INSTRUCTIONS FOR THE TASK -
Output the listing below verbatim, without images.

________________________________________

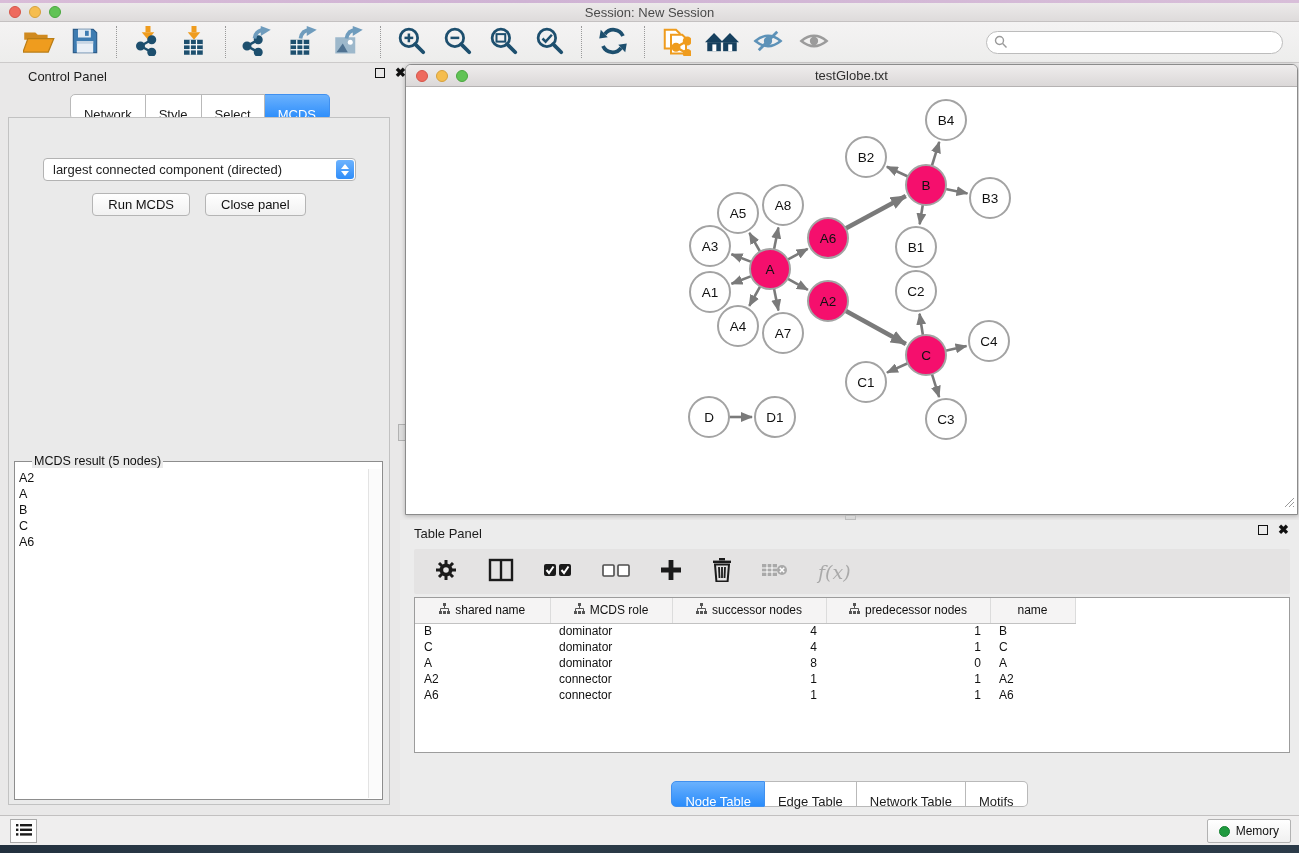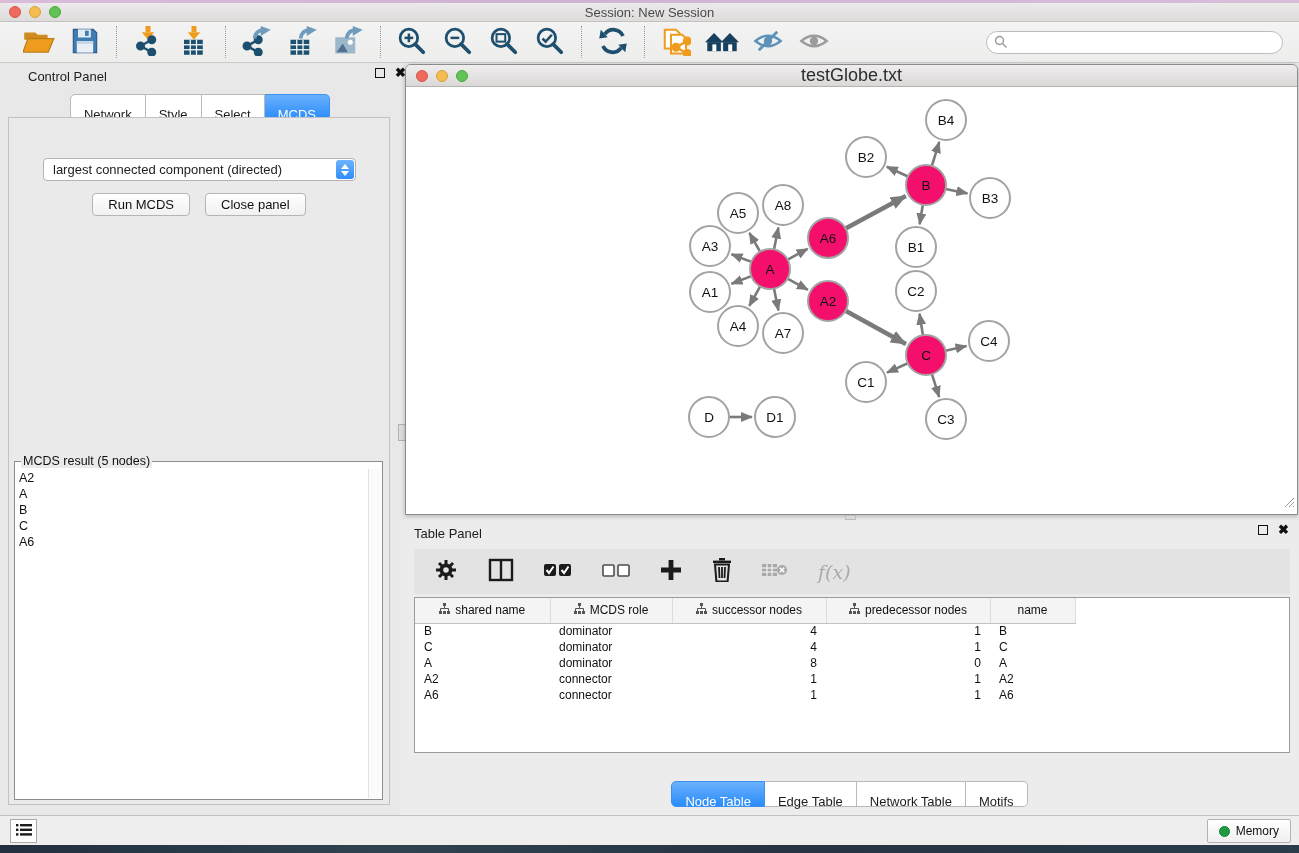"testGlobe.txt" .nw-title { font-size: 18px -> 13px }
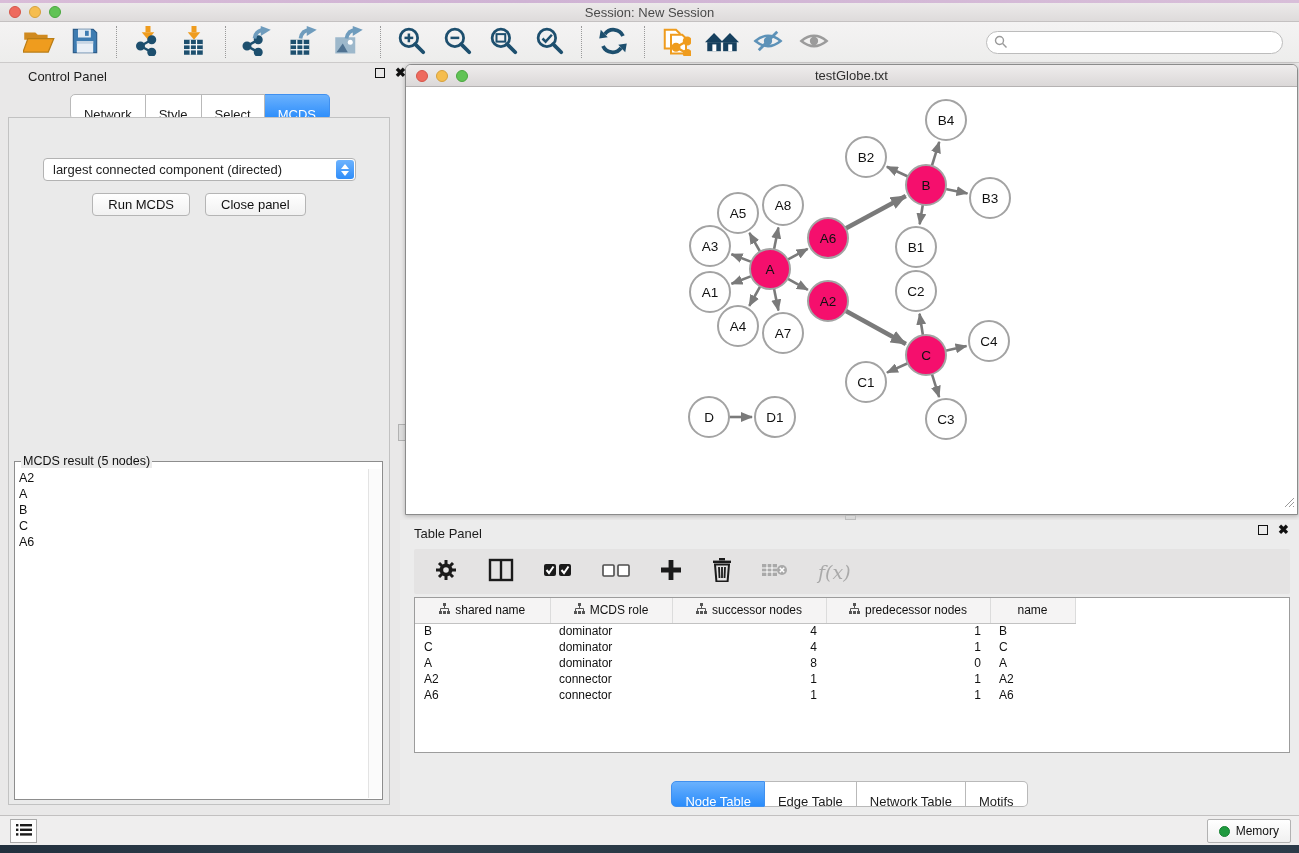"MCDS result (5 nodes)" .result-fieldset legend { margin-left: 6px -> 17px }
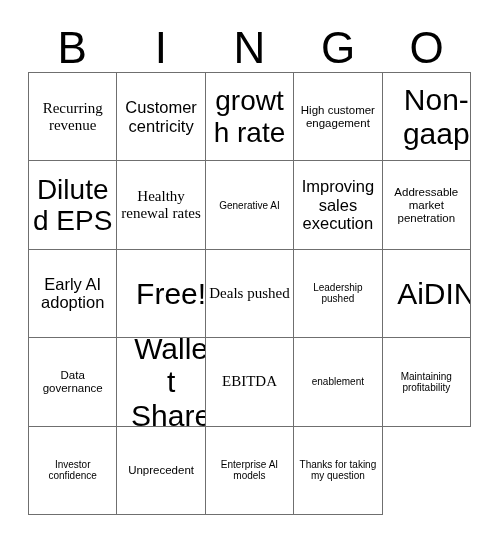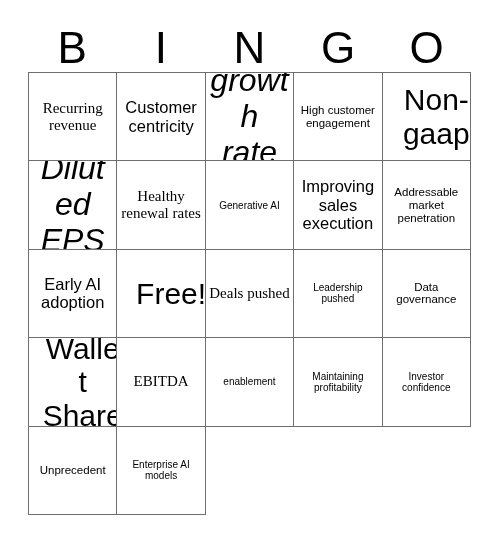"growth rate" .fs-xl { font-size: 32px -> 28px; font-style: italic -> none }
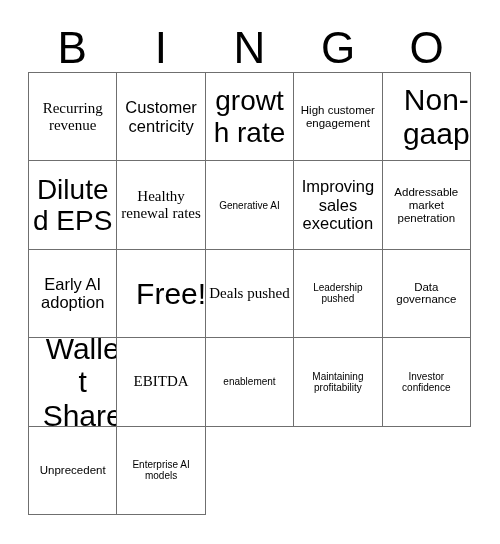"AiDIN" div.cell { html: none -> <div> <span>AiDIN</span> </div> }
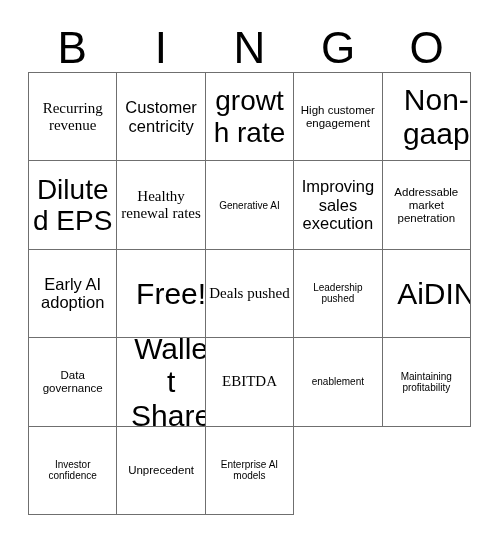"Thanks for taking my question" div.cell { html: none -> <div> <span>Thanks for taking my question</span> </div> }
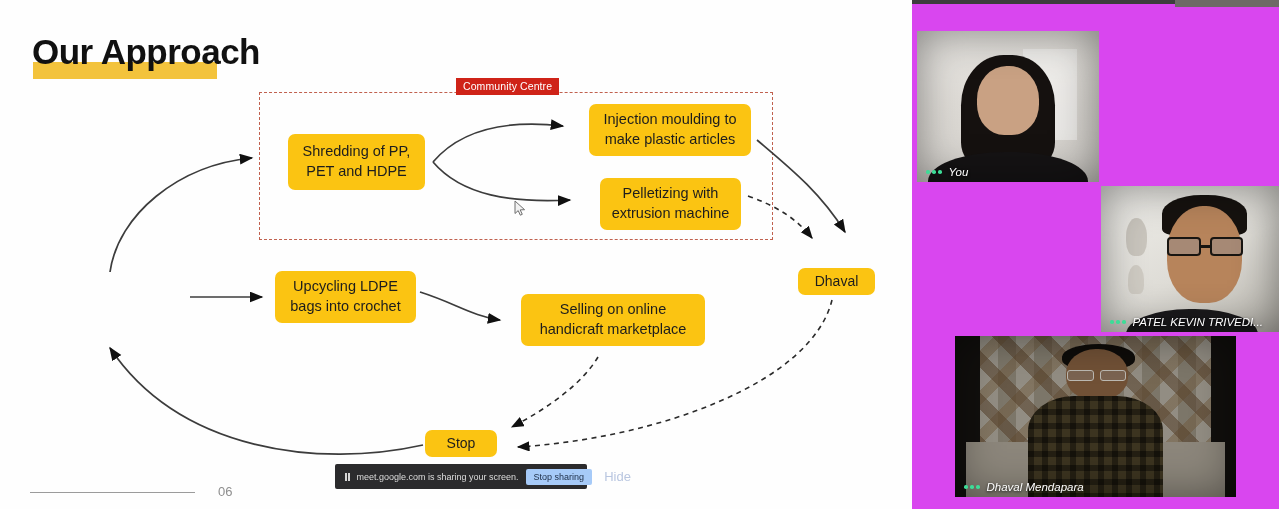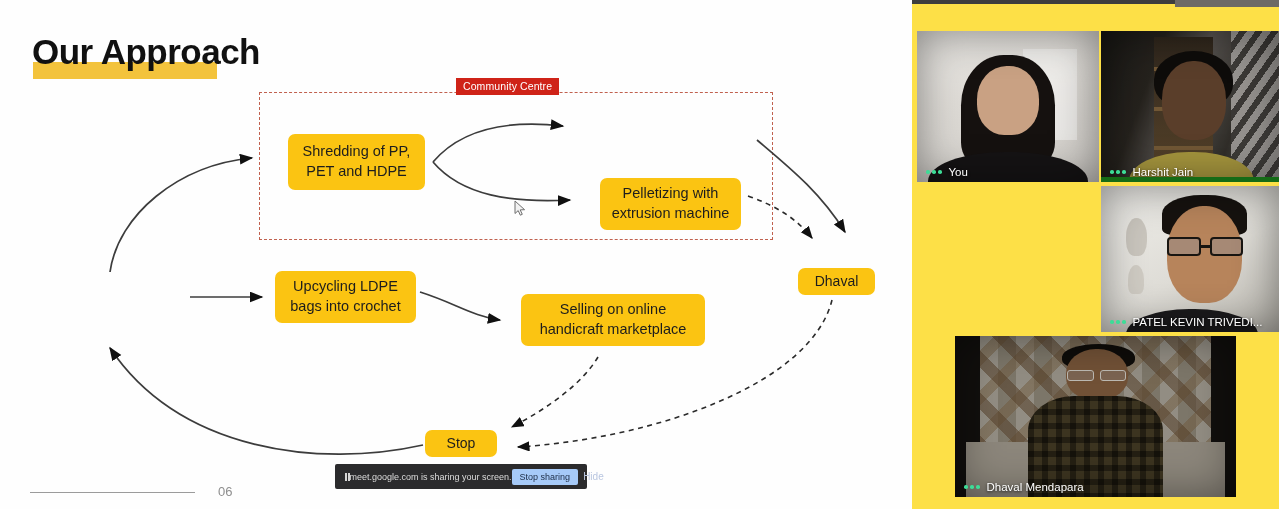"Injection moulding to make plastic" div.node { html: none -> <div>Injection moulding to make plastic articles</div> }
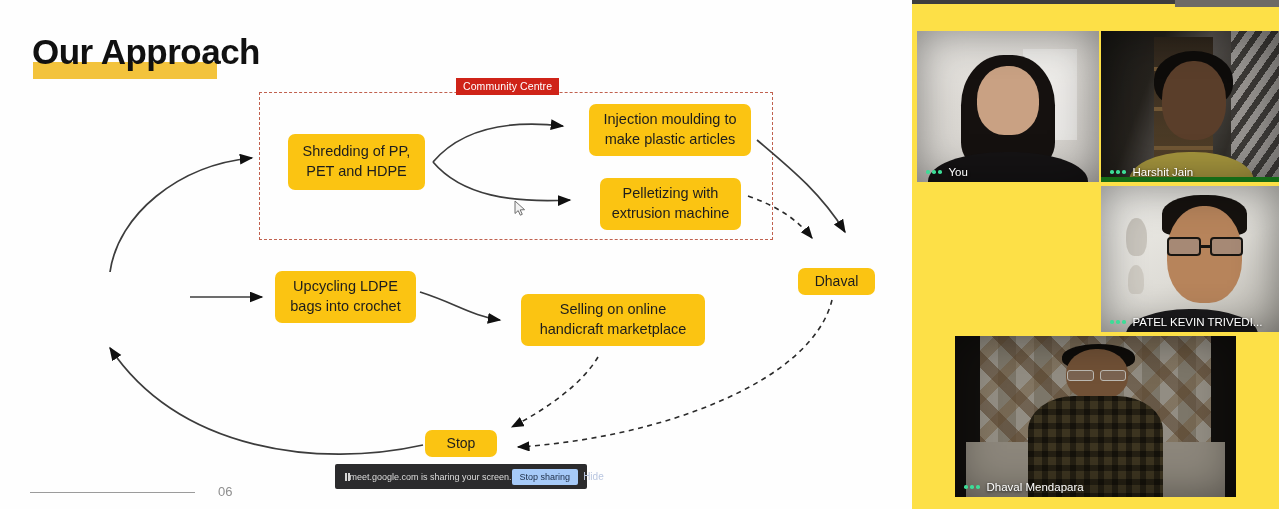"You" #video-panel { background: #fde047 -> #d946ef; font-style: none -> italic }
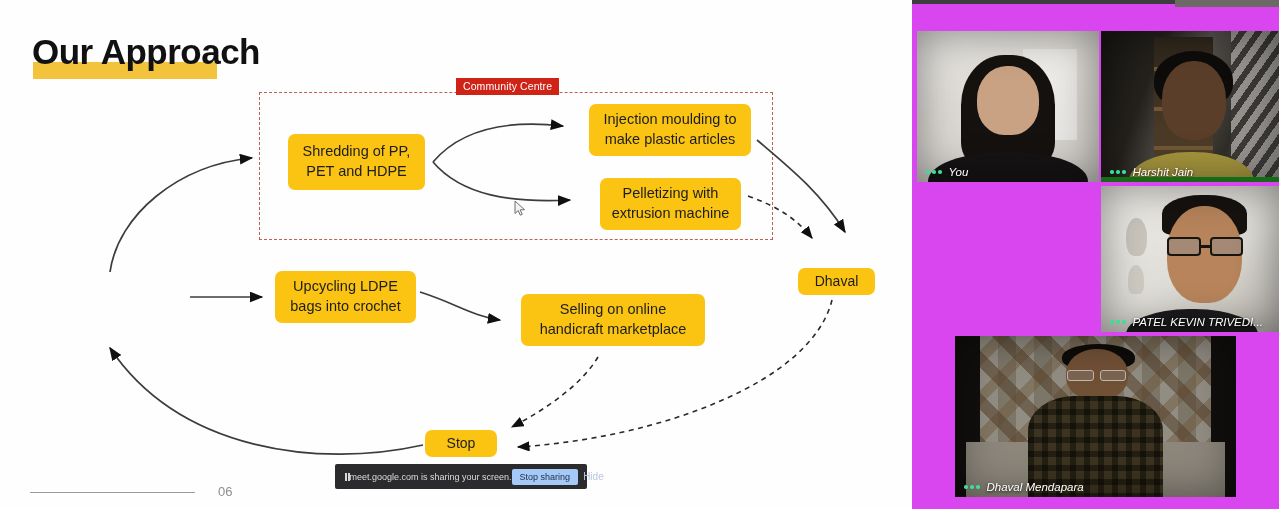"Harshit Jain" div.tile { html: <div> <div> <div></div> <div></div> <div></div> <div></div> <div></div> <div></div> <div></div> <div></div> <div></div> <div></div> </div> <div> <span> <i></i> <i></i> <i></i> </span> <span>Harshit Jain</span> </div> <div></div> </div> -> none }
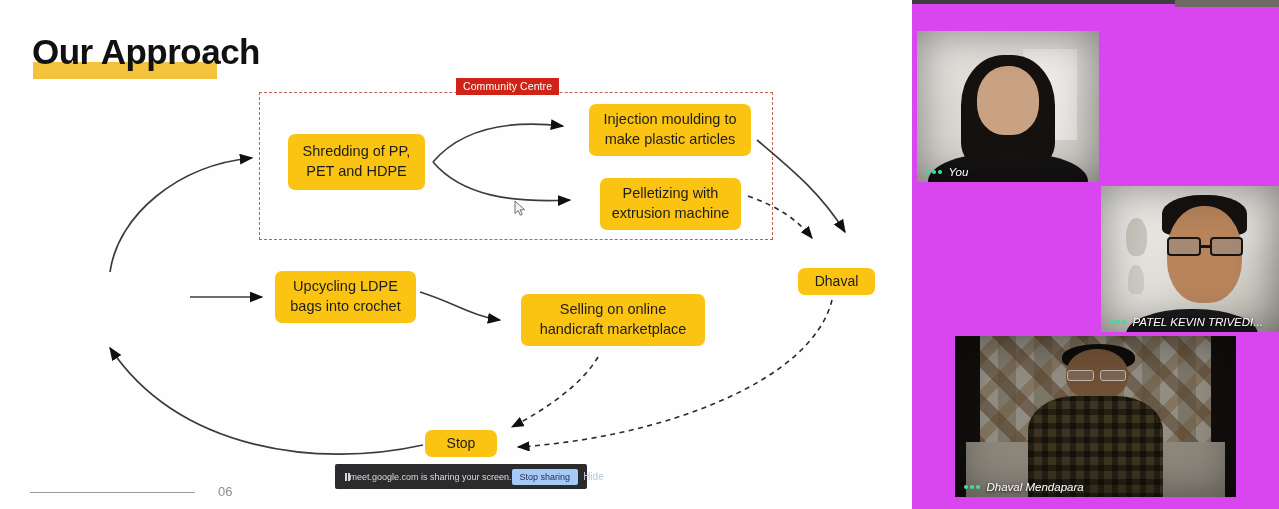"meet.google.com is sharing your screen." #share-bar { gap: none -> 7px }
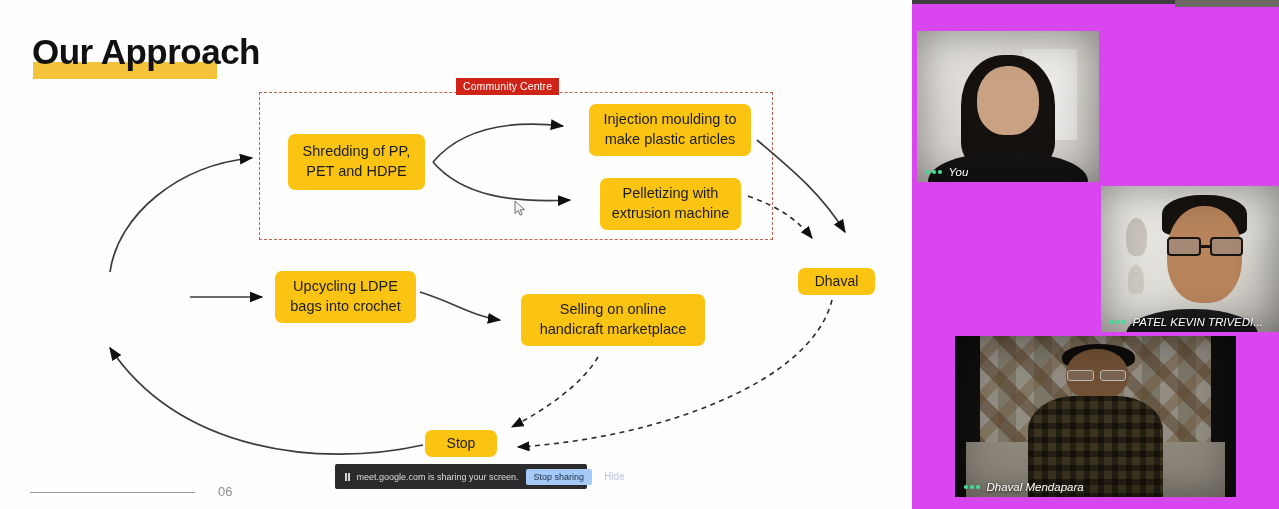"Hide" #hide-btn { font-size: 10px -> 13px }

________________________________________

TASK OUTPUT -
"testGlobe.txt" .nw-title { font-size: 18px -> 13px }
"MCDS result (5 nodes)" .result-fieldset legend { margin-left: 6px -> 17px }
"growth rate" .fs-xl { font-size: 32px -> 28px; font-style: italic -> none }
"AiDIN" div.cell { html: none -> <div> <span>AiDIN</span> </div> }
"Thanks for taking my question" div.cell { html: none -> <div> <span>Thanks for taking my question</span> </div> }
"Injection moulding to make plastic" div.node { html: none -> <div>Injection moulding to make plastic articles</div> }
"You" #video-panel { background: #fde047 -> #d946ef; font-style: none -> italic }
"Harshit Jain" div.tile { html: <div> <div> <div></div> <div></div> <div></div> <div></div> <div></div> <div></div> <div></div> <div></div> <div></div> <div></div> </div> <div> <span> <i></i> <i></i> <i></i> </span> <span>Harshit Jain</span> </div> <div></div> </div> -> none }
"meet.google.com is sharing your screen." #share-bar { gap: none -> 7px }
"Hide" #hide-btn { font-size: 10px -> 13px }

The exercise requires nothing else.